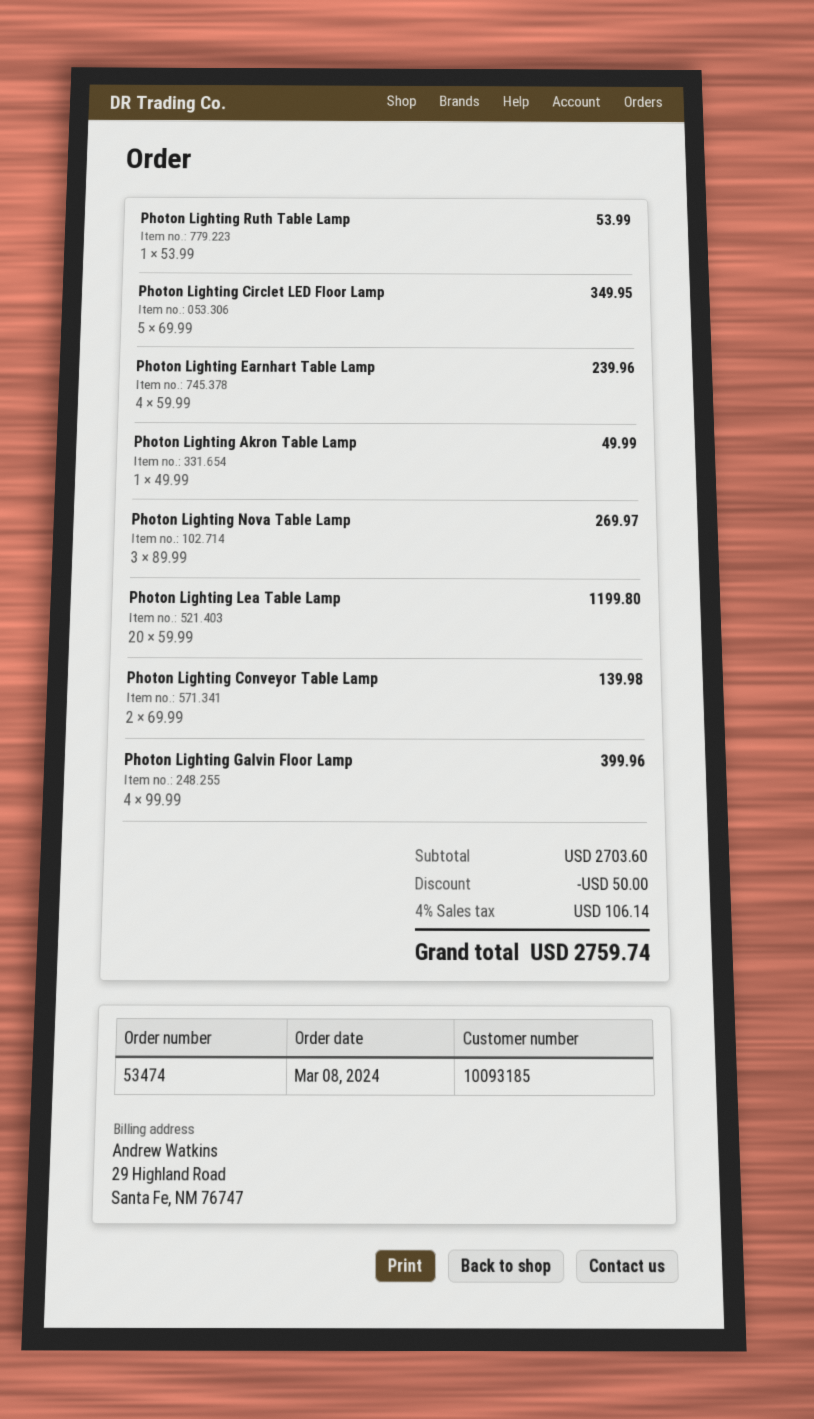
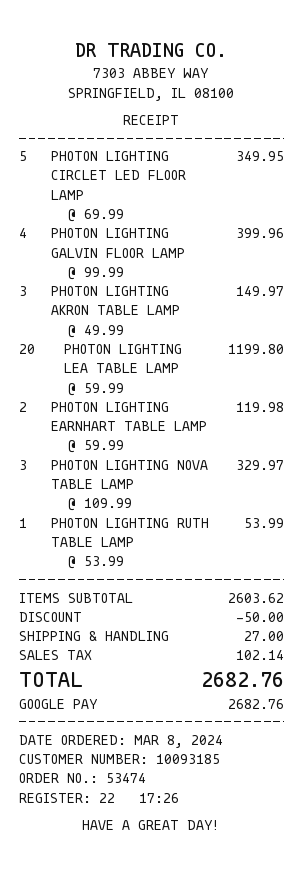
Photon Lighting Earnhart Table Lamp: 4 x 59.99 = 239.96 -> 2 x 59.99 = 119.98
Photon Lighting Akron Table Lamp: 1 x 49.99 = 49.99 -> 3 x 49.99 = 149.97
Photon Lighting Nova Table Lamp: 3 x 89.99 = 269.97 -> 3 x 109.99 = 329.97
Photon Lighting Conveyor Table Lamp: 2 x 69.99 = 139.98 -> none
subtotal: 2703.60 -> 2603.62
shipping: none -> 27.00
tax: 106.14 -> 102.14
total: 2759.74 -> 2682.76

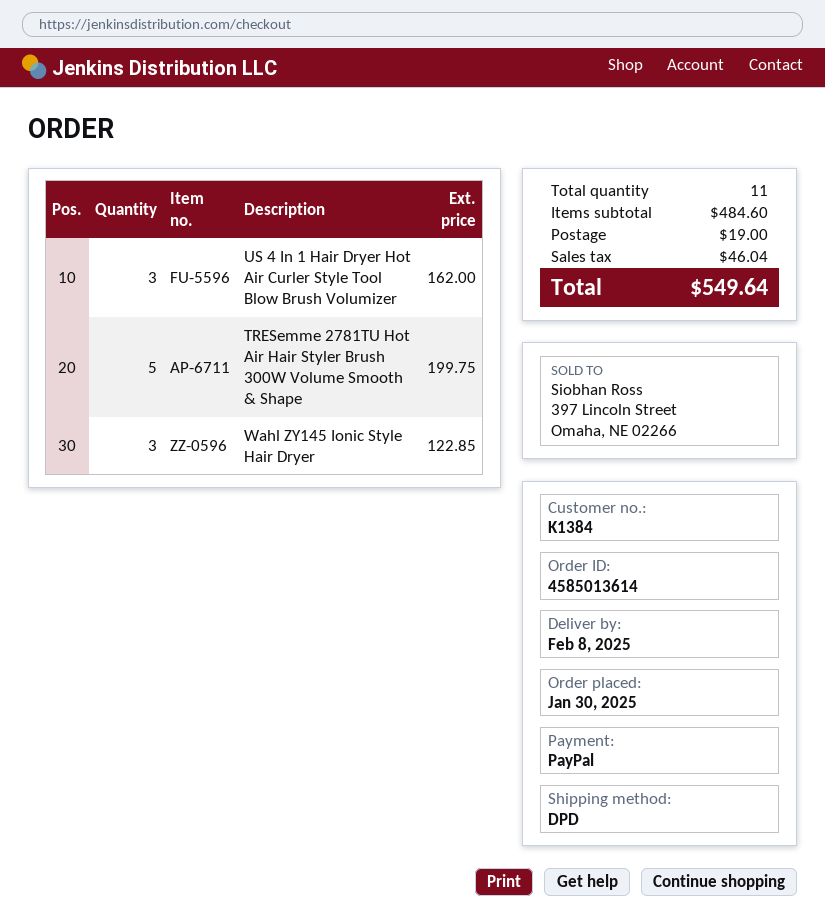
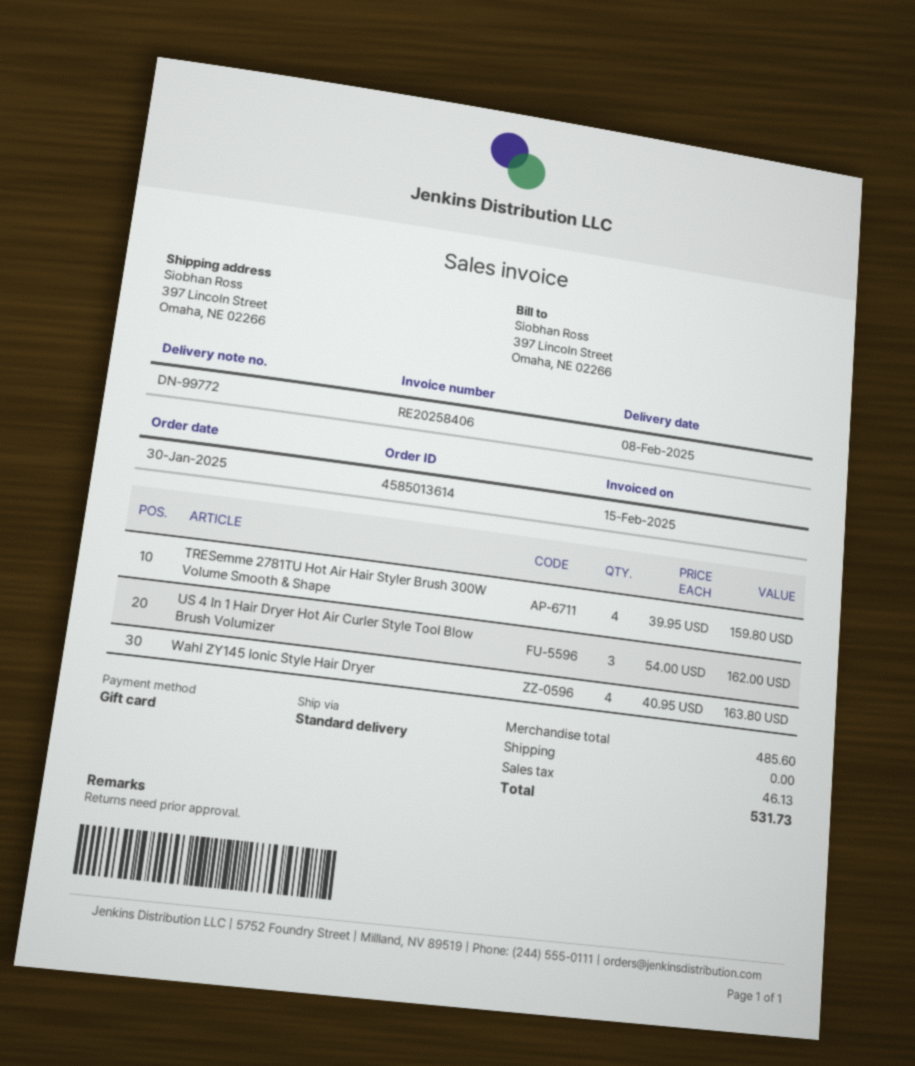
payment method: PayPal -> gift card
shipping method: DPD -> standard
TRESemme 2781TU Hot Air Hair Styler Brush 300W Volume Smooth & Shape: 5 for 199.75 -> 4 for 159.80
Wahl ZY145 Ionic Style Hair Dryer: 3 for 122.85 -> 4 for 163.80
subtotal: 484.60 -> 485.60
shipping: 19.00 -> 0.00
tax: 46.04 -> 46.13
total: 549.64 -> 531.73

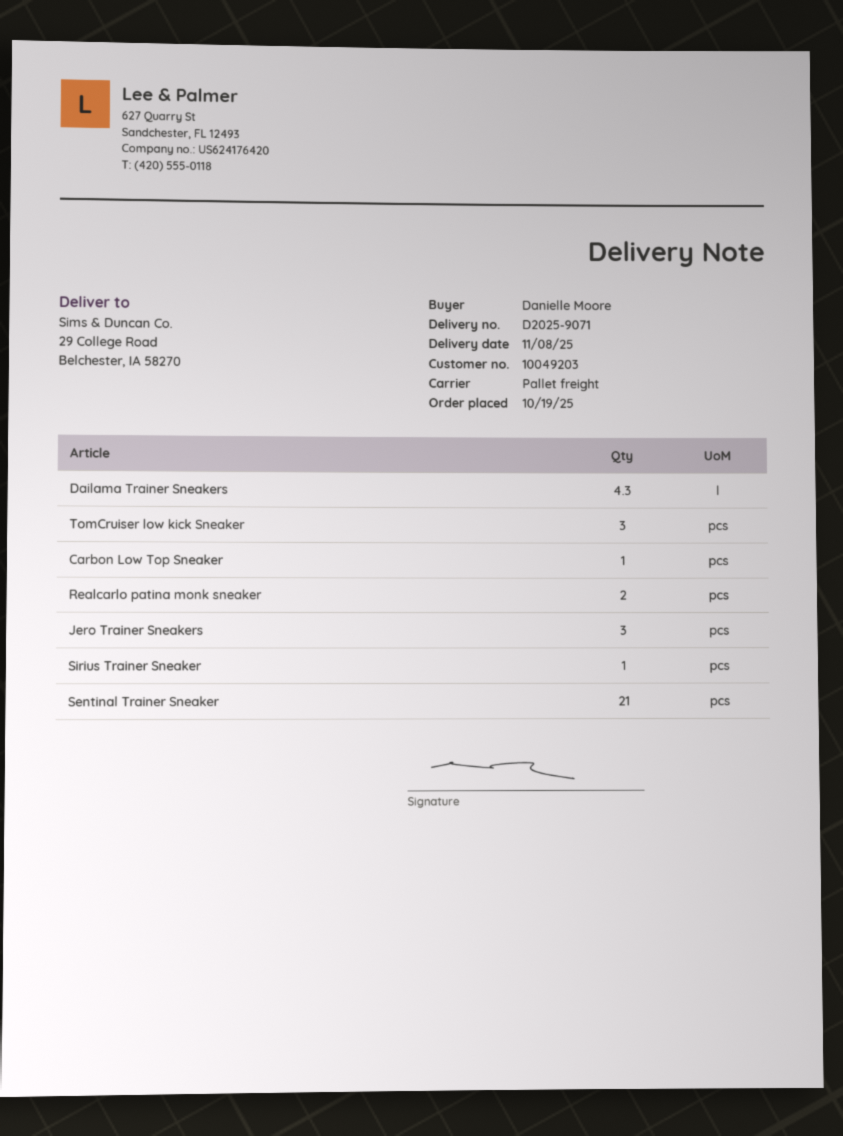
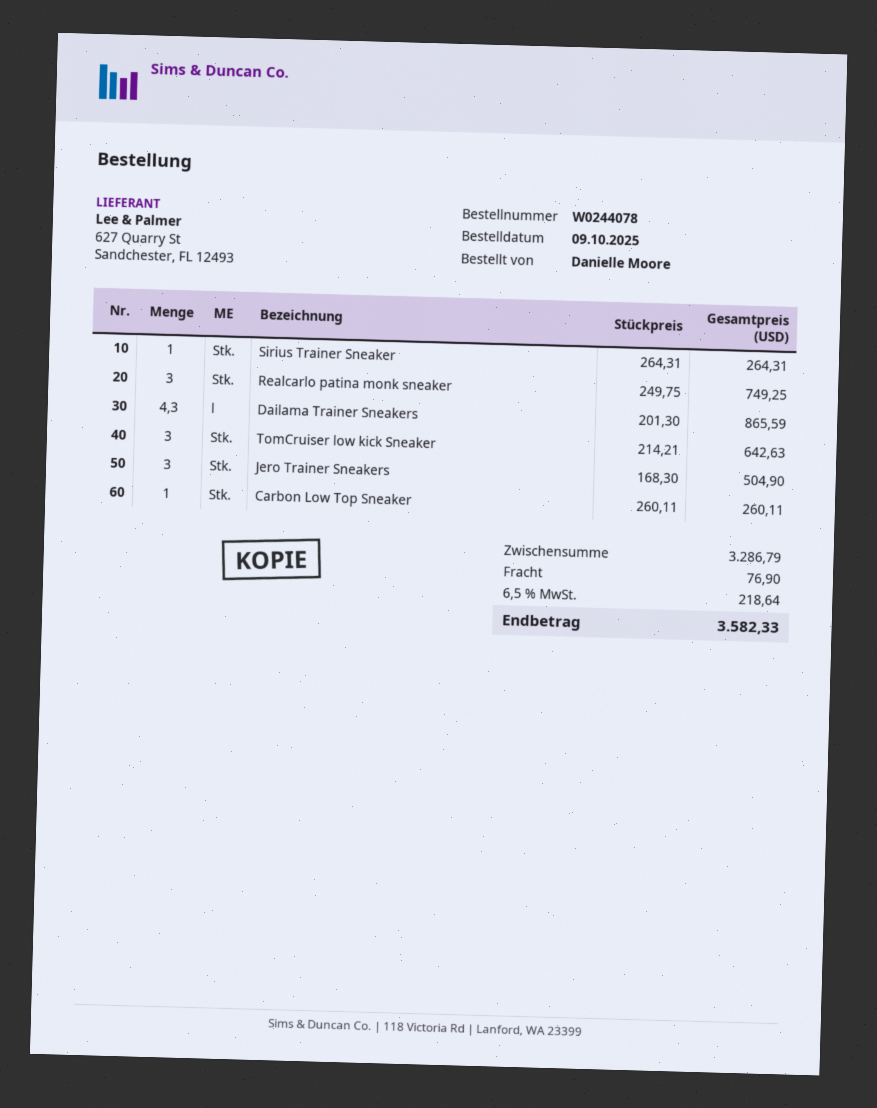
order date: 2025-10-19 -> 2025-10-09
Realcarlo patina monk sneaker: 2 -> 3
Sentinal Trainer Sneaker: 21 -> none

▶ **Work to complete**
Reproduce exactly the lines of the entries above from the first through the line with "TRESemme 2781TU Hot", both included; pictures should not be reproduced.

▶ **Task output**
Photon Lighting Earnhart Table Lamp: 4 x 59.99 = 239.96 -> 2 x 59.99 = 119.98
Photon Lighting Akron Table Lamp: 1 x 49.99 = 49.99 -> 3 x 49.99 = 149.97
Photon Lighting Nova Table Lamp: 3 x 89.99 = 269.97 -> 3 x 109.99 = 329.97
Photon Lighting Conveyor Table Lamp: 2 x 69.99 = 139.98 -> none
subtotal: 2703.60 -> 2603.62
shipping: none -> 27.00
tax: 106.14 -> 102.14
total: 2759.74 -> 2682.76

payment method: PayPal -> gift card
shipping method: DPD -> standard
TRESemme 2781TU Hot Air Hair Styler Brush 300W Volume Smooth & Shape: 5 for 199.75 -> 4 for 159.80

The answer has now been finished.